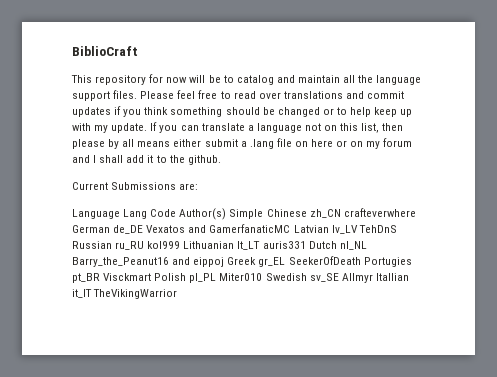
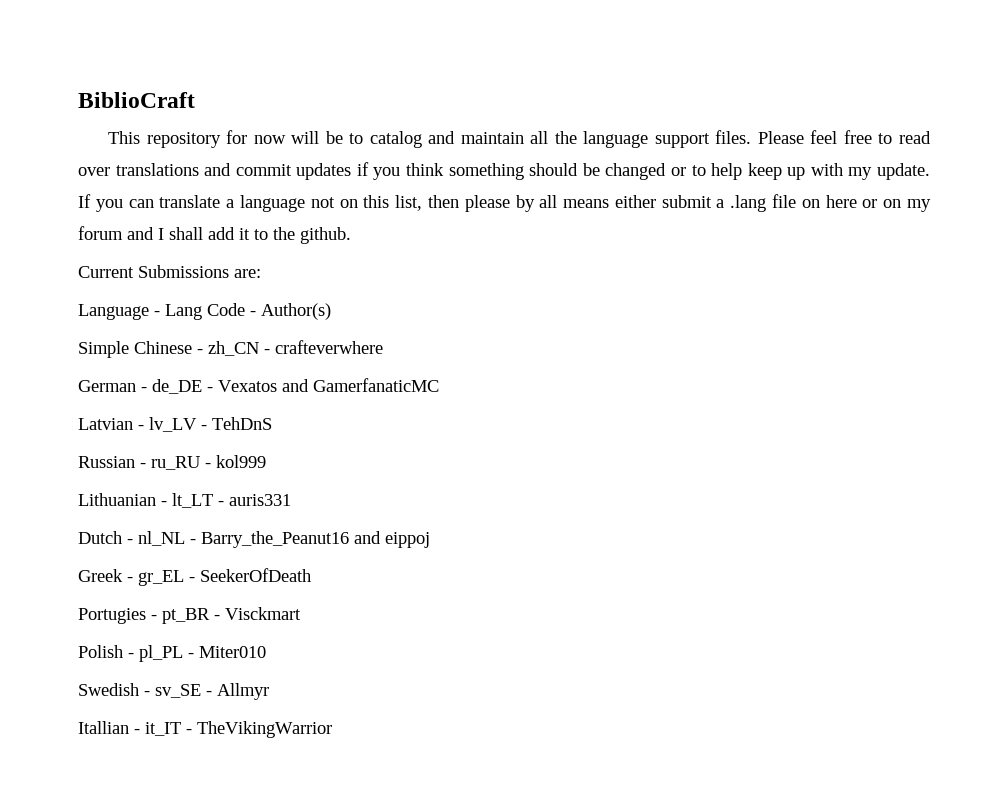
(120, 214) none -> [154,311,160,316] -
(177, 213) none -> [250,311,256,316] -
(227, 214) none -> (331, 311) //
[309,208,416,218] [72,224,397,234] [72,241,367,250] [72,256,412,267] [72,273,409,283] [72,289,92,298] zh_CN crafteverwhere German de_DE Vexatos and GamerfanaticMC Latvian lv_LV TehDnS Russian ru_RU kol999 Lithuanian lt_LT auris331 Dutch nl_NL Barry_the_Peanut16 and eippoj Greek gr_EL SeekerOfDeath Portugies pt_BR Visckmart Polish pl_PL Miter010 Swedish sv_SE Allmyr Itallian it_IT -> [197,340,383,356] [78,378,439,394] [78,417,272,432] [78,455,266,470] [78,493,291,508] [78,531,430,548] [78,568,311,586] [78,607,301,624] [78,645,266,662] [78,683,269,700] [78,721,192,736] - zh_CN - crafteverwhere // German - de_DE - Vexatos and GamerfanaticMC // Latvian - lv_LV - TehDnS // Russian - ru_RU - kol999 // Lithuanian - lt_LT - auris331 // Dutch - nl_NL - Barry_the_Peanut16 and eippoj // Greek - gr_EL - SeekerOfDeath // Portugies - pt_BR - Visckmart // Polish - pl_PL - Miter010 // Swedish - sv_SE - Allmyr // Itallian - it_IT -

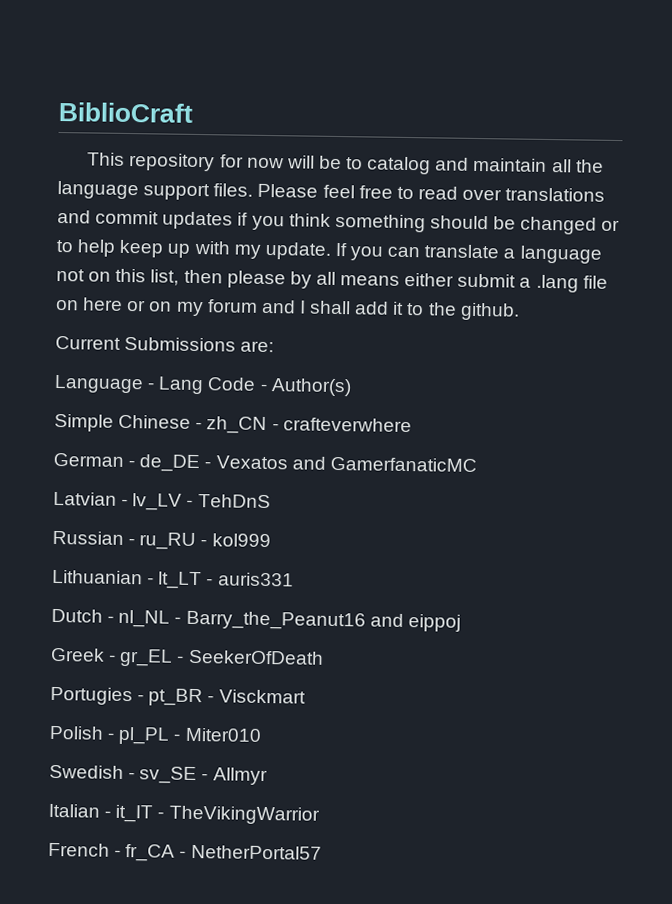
[78,721,129,734] Itallian -> [48,803,100,818] Italian
(332, 729) none -> [48,842,322,862] // French - fr_CA - NetherPortal57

◇ ◇ ◇ ◇ ◇ ◇ ◇

**About this task:**
Everything in the listing should be copied exactly, apart from the images it holds.

**Task result:**
(120, 214) none -> [154,311,160,316] -
(177, 213) none -> [250,311,256,316] -
(227, 214) none -> (331, 311) //
[309,208,416,218] [72,224,397,234] [72,241,367,250] [72,256,412,267] [72,273,409,283] [72,289,92,298] zh_CN crafteverwhere German de_DE Vexatos and GamerfanaticMC Latvian lv_LV TehDnS Russian ru_RU kol999 Lithuanian lt_LT auris331 Dutch nl_NL Barry_the_Peanut16 and eippoj Greek gr_EL SeekerOfDeath Portugies pt_BR Visckmart Polish pl_PL Miter010 Swedish sv_SE Allmyr Itallian it_IT -> [197,340,383,356] [78,378,439,394] [78,417,272,432] [78,455,266,470] [78,493,291,508] [78,531,430,548] [78,568,311,586] [78,607,301,624] [78,645,266,662] [78,683,269,700] [78,721,192,736] - zh_CN - crafteverwhere // German - de_DE - Vexatos and GamerfanaticMC // Latvian - lv_LV - TehDnS // Russian - ru_RU - kol999 // Lithuanian - lt_LT - auris331 // Dutch - nl_NL - Barry_the_Peanut16 and eippoj // Greek - gr_EL - SeekerOfDeath // Portugies - pt_BR - Visckmart // Polish - pl_PL - Miter010 // Swedish - sv_SE - Allmyr // Itallian - it_IT -

[78,721,129,734] Itallian -> [48,803,100,818] Italian
(332, 729) none -> [48,842,322,862] // French - fr_CA - NetherPortal57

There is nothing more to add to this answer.